Regulatory and Health Industry

AHIMA Advocacy Summit Considers Post-Pandemic Landscape

Since the start of the COVID-19 pandemic, changes in public health, immunizations, and telehealth that were expected to take years shifted seemingly overnight.

Now in a new phase of the pandemic, this is no time for healthcare professionals to back down from advocacy positions. In fact, the coming months may prove critical, three experts said during AHIMA’s Advocacy Summit on Monday.

During the session “Accelerating Digital Health Public Policy: How Has the COVID-19 Pandemic Changed Healthcare?”, panelists Mary Beth Kurilo, senior director of health informatics at the American Immunization Registry Association; Kyle Zebley, director of public policy at the American Telemedicine Association; and Sana Chemi, director of policy and advocacy at the Prevention Institute talked with AHIMA’s director of government affairs, Kate McFadyen, MA.

The panelists described the rapid changes that affected their industries with the onset of the COVID-19 outbreak.

Zebley noted that the pandemic created “a game-changer for the telehealth industry.” Telehealth had been seen as something on the horizon. But “in the early days, we realized policymakers had been reading our comment letters after all,” he said.

For Kurilo, as vaccinations became available, the flow of immunization information also entered the spotlight. Seeing federal requirements for immunization reporting being accepted was also important. “We can now have a near real-time view of immunizations out there, and in terms of opportunities, in the last six months, we have really seen polices shifting to meet this moment,” she said.

The nature of Chemi’s work didn’t change, but her organization saw an acknowledgement that existing “policy and systems weren’t meeting peoples’ health and wellness needs. In the past, those conversations have been perceived as theoretical, but the pandemic and the movement to do something about structural racism changed the context and refocused attention on solutions,” she said.

The pandemic also indicated a need for bigger policy shifts and big-picture thinking, the speakers said.

Prior to the pandemic, there were a number of regulations blocking access to virtual care, Zebley said. The spring 2020 waivers of existing laws created rapid change. “It kept our hospital system from collapsing and proved what we already know: Quality care can be provided through technology,” he said.

Kurilo has noticed increased attention to the need for standards, both regarding electronic health records (EHRs) and for information exchange across state lines.

Chemi said that there is recognition that “many policies and systems weren’t meeting peoples’ needs in the first place, particularly BIPOC [black, Indigenous and people of color] people,” she said. “What does it look like to reimagine and rebuild as we are talking about recovery from COVID-19?”

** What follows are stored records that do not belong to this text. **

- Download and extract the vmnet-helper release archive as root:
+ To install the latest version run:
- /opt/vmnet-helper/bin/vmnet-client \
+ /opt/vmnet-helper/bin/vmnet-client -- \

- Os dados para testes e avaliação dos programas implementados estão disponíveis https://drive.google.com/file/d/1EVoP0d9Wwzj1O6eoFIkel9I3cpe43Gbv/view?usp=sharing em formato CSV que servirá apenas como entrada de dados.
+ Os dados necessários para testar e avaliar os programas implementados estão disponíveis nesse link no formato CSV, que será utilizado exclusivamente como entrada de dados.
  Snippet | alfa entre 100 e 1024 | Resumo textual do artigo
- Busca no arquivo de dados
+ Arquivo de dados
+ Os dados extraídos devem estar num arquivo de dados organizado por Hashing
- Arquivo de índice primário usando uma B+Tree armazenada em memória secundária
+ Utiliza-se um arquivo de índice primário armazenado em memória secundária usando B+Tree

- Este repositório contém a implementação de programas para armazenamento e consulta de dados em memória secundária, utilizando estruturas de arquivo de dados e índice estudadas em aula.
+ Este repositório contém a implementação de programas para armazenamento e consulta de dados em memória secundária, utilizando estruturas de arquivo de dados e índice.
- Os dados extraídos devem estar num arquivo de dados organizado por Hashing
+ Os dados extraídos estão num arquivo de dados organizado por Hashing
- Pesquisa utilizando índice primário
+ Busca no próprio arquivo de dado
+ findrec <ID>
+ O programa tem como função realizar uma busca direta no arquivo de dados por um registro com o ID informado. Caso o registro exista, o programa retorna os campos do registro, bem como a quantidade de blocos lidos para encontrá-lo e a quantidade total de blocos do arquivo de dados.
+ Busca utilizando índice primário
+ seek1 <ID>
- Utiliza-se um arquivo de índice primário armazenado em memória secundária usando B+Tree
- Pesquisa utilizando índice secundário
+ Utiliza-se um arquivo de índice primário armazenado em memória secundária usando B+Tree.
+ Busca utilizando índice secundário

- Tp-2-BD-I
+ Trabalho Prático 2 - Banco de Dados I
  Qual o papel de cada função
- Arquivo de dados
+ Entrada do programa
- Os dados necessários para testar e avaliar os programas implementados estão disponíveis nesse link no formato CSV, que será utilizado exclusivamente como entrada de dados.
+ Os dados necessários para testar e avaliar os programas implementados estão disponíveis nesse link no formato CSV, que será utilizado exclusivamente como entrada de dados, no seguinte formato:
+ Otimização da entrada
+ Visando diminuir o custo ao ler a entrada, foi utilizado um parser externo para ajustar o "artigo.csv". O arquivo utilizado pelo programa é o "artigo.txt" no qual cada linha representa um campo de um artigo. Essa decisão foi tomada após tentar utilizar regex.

As those recovery discussions happen, the panelists said, remember that the positive changes of the pandemic aren’t necessarily permanent. In many cases, further advocacy is needed. In the case of telehealth, the blanket waivers are temporary and can expire. “I don’t think the public appreciates that unless Congress acts, access to care they have due to current flexibility can go away,” Zebley said. “It requires a law to make sure this stays in place. We’re not going to go over a telehealth cliff—we need to educate people to demand that Congress act.”

Kurilo agreed that “we want to be embedding changes, not snapping back. We want to leap forward.” Strong capture at the state and local level of care can be leveraged at the federal level to give us a picture of what is happening and ultimately help with tracking a longitudinal record of care, she said.

“Snapping back will happen in some respects if we don’t advocate, educate, and use this moment now to explain that people should not take the changes for granted,” Chemi said. “They need to be made permanent. There’s been a shift in understanding; now we have to act.”

The panelists also emphasized that the pandemic has brought the importance of accurate, timely health information to the fore across all areas. For immunization registries, Kurilo said, data is the lifeblood. “Immunization information systems need complete, accurate, and timely data, and getting it back out for clinical decision support and consumer use is also critical …We also look at the patient identification issue for this reason,” she said.

The story of racial disparities and COVID-19 begins with the data, Chemi added. “In the early days of the pandemic, we were all in the same boat, but the experiences in communities were very different,” she said. “Communities of color were getting sick more than other communities. We needed that data to be shared, then the story and solutions started to shift.”

Information is critical for the success of telehealth as well, Zebley said. “Telehealth is healthcare—we know how important data is for that. As we look forward to how telehealth can be part of a solution, you have to ensure the right data gets to the right provider at the right time.”